ASSIGNED TASK | Each entry should be set down exactly as written, except for any picture it holds.

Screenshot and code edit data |
- Opening Delimiter -
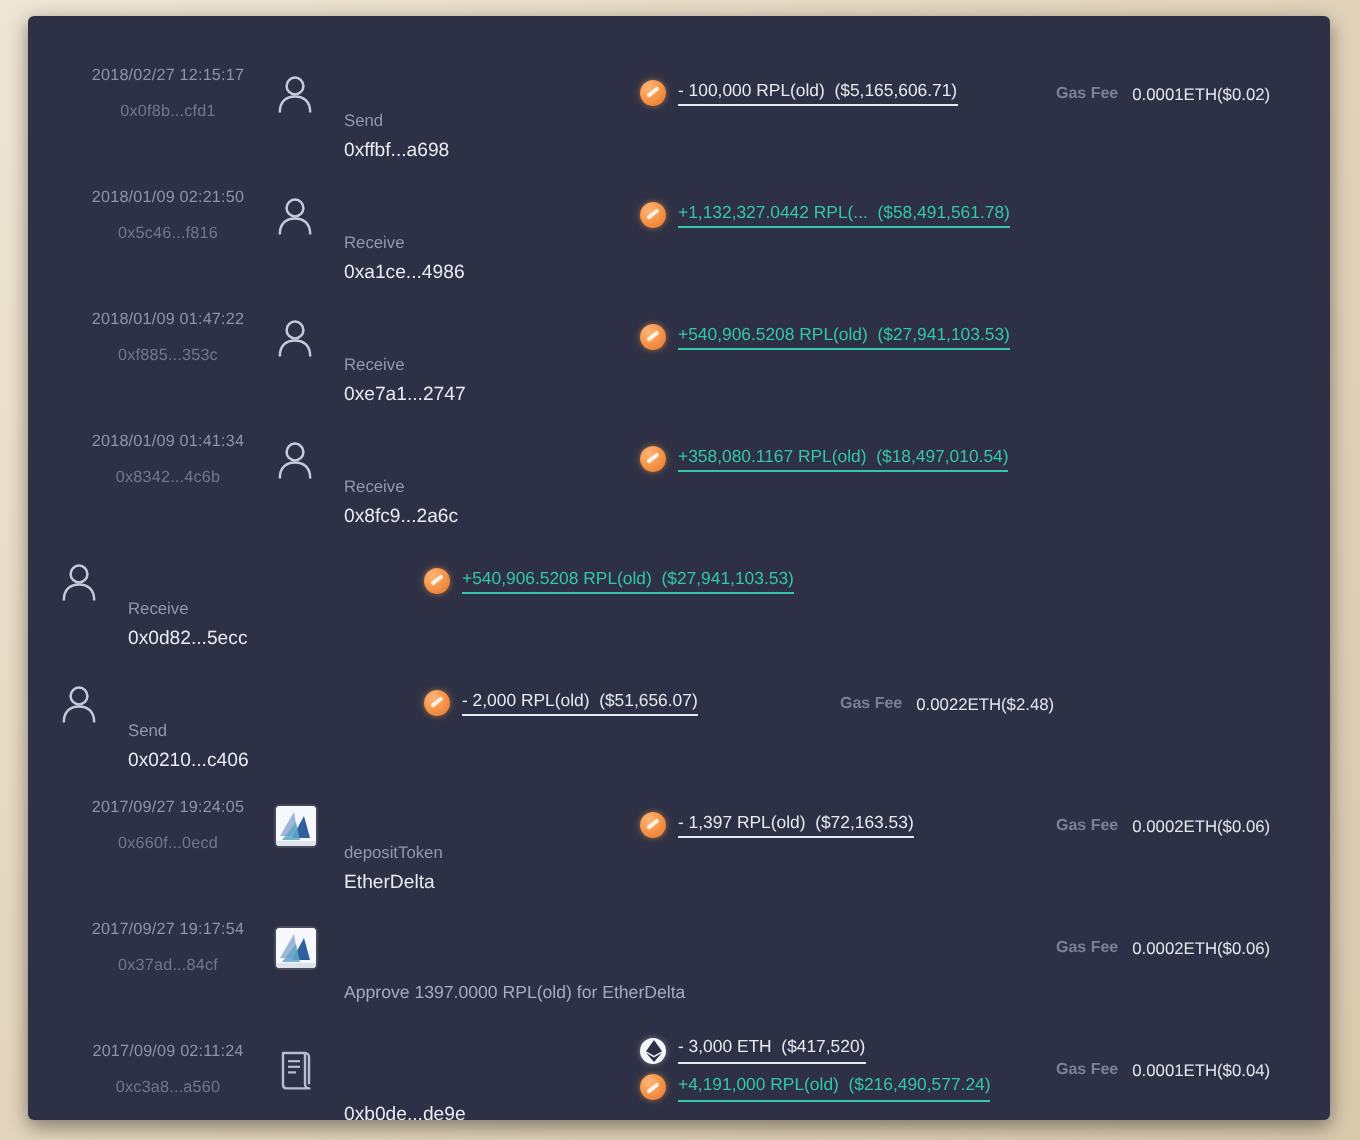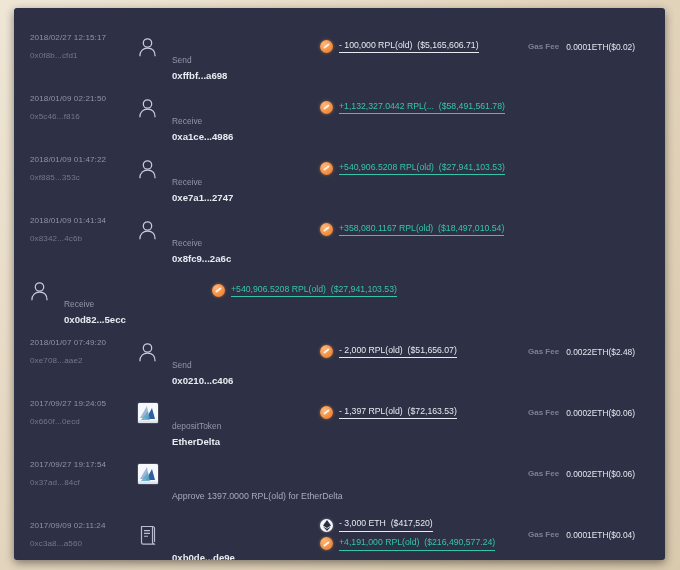--- a/index.html
+++ b/index.html
@@ -27,21 +27,21 @@
 
   .tx-row {
     position: relative;
     display: flex;
     align-items: center;
     height: 61px;
     padding: 0 0 0 16px;
   }
 
   
-  .col-meta { width: 108px; flex: 0 0 108px; }
+  .col-meta { width: 108px; flex: 0 0 108px; text-align: center; }
   .tx-date {
     font-size: 8.1px;
     color: #8f93a8;
     letter-spacing: .1px;
     white-space: nowrap;
     line-height: 1.45;
   }
   .tx-hash {
     font-size: 8.1px;
     color: #72768d;
@@ -71,21 +71,21 @@
   .col-action { width: 148px; flex: 0 0 148px; margin-top: 44px; }
   .tx-action {
     font-size: 8.4px;
     color: #9397ab;
     line-height: 1.5;
     white-space: nowrap;
   }
   .tx-addr {
     font-size: 9.6px;
     color: #e9ebf2;
-    font-weight: bold;
+    font-weight: normal;
     line-height: 1.5;
     margin-top: 3px;
     white-space: nowrap;
   }
   .tx-action-single {
     font-size: 8.8px;
     color: #a7abbd;
     white-space: nowrap;
   }
 
@@ -260,24 +260,20 @@
           </div>
           <div class="col-amounts">
             <div class="amt-line">
               <span class="coin rpl"></span>
               <span class="amt-text pos"><span>+540,906.5208 RPL(old)</span>&nbsp;&nbsp;<span class="amt-usd">($27,941,103.53)</span></span>
             </div>
           </div>
           <div class="col-gas"></div>
         </div>
         <div class="tx-row">
-          <div class="col-meta">
-            <div class="tx-date">2018/01/07 07:49:20</div>
-            <div class="tx-hash">0xe708...aae2</div>
-          </div>
           <div class="col-icon">
             <span class="avatar-icon">
               <svg width="19" height="20" viewBox="0 0 19 20">
                 <circle cx="9.5" cy="6" r="4.2" fill="none" stroke="#c6cada" stroke-width="1.25"></circle>
                 <path d="M1.9 19.2 C1.9 13.6 5.3 11.2 9.5 11.2 C13.7 11.2 17.1 13.6 17.1 19.2" fill="none" stroke="#c6cada" stroke-width="1.25"></path>
               </svg>
             </span>
           </div>
           <div class="col-action">
             <div class="tx-action">Send</div>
- Closing Delimiter -
TASK OUTPUT |
--- a/index.html
+++ b/index.html
@@ -27,21 +27,21 @@
 
   .tx-row {
     position: relative;
     display: flex;
     align-items: center;
     height: 61px;
     padding: 0 0 0 16px;
   }
 
   
-  .col-meta { width: 108px; flex: 0 0 108px; }
+  .col-meta { width: 108px; flex: 0 0 108px; text-align: center; }
   .tx-date {
     font-size: 8.1px;
     color: #8f93a8;
     letter-spacing: .1px;
     white-space: nowrap;
     line-height: 1.45;
   }
   .tx-hash {
     font-size: 8.1px;
     color: #72768d;
@@ -71,21 +71,21 @@
   .col-action { width: 148px; flex: 0 0 148px; margin-top: 44px; }
   .tx-action {
     font-size: 8.4px;
     color: #9397ab;
     line-height: 1.5;
     white-space: nowrap;
   }
   .tx-addr {
     font-size: 9.6px;
     color: #e9ebf2;
-    font-weight: bold;
+    font-weight: normal;
     line-height: 1.5;
     margin-top: 3px;
     white-space: nowrap;
   }
   .tx-action-single {
     font-size: 8.8px;
     color: #a7abbd;
     white-space: nowrap;
   }
 
@@ -260,24 +260,20 @@
           </div>
           <div class="col-amounts">
             <div class="amt-line">
               <span class="coin rpl"></span>
               <span class="amt-text pos"><span>+540,906.5208 RPL(old)</span>&nbsp;&nbsp;<span class="amt-usd">($27,941,103.53)</span></span>
             </div>
           </div>
           <div class="col-gas"></div>
         </div>
         <div class="tx-row">
-          <div class="col-meta">
-            <div class="tx-date">2018/01/07 07:49:20</div>
-            <div class="tx-hash">0xe708...aae2</div>
-          </div>
           <div class="col-icon">
             <span class="avatar-icon">
               <svg width="19" height="20" viewBox="0 0 19 20">
                 <circle cx="9.5" cy="6" r="4.2" fill="none" stroke="#c6cada" stroke-width="1.25"></circle>
                 <path d="M1.9 19.2 C1.9 13.6 5.3 11.2 9.5 11.2 C13.7 11.2 17.1 13.6 17.1 19.2" fill="none" stroke="#c6cada" stroke-width="1.25"></path>
               </svg>
             </span>
           </div>
           <div class="col-action">
             <div class="tx-action">Send</div>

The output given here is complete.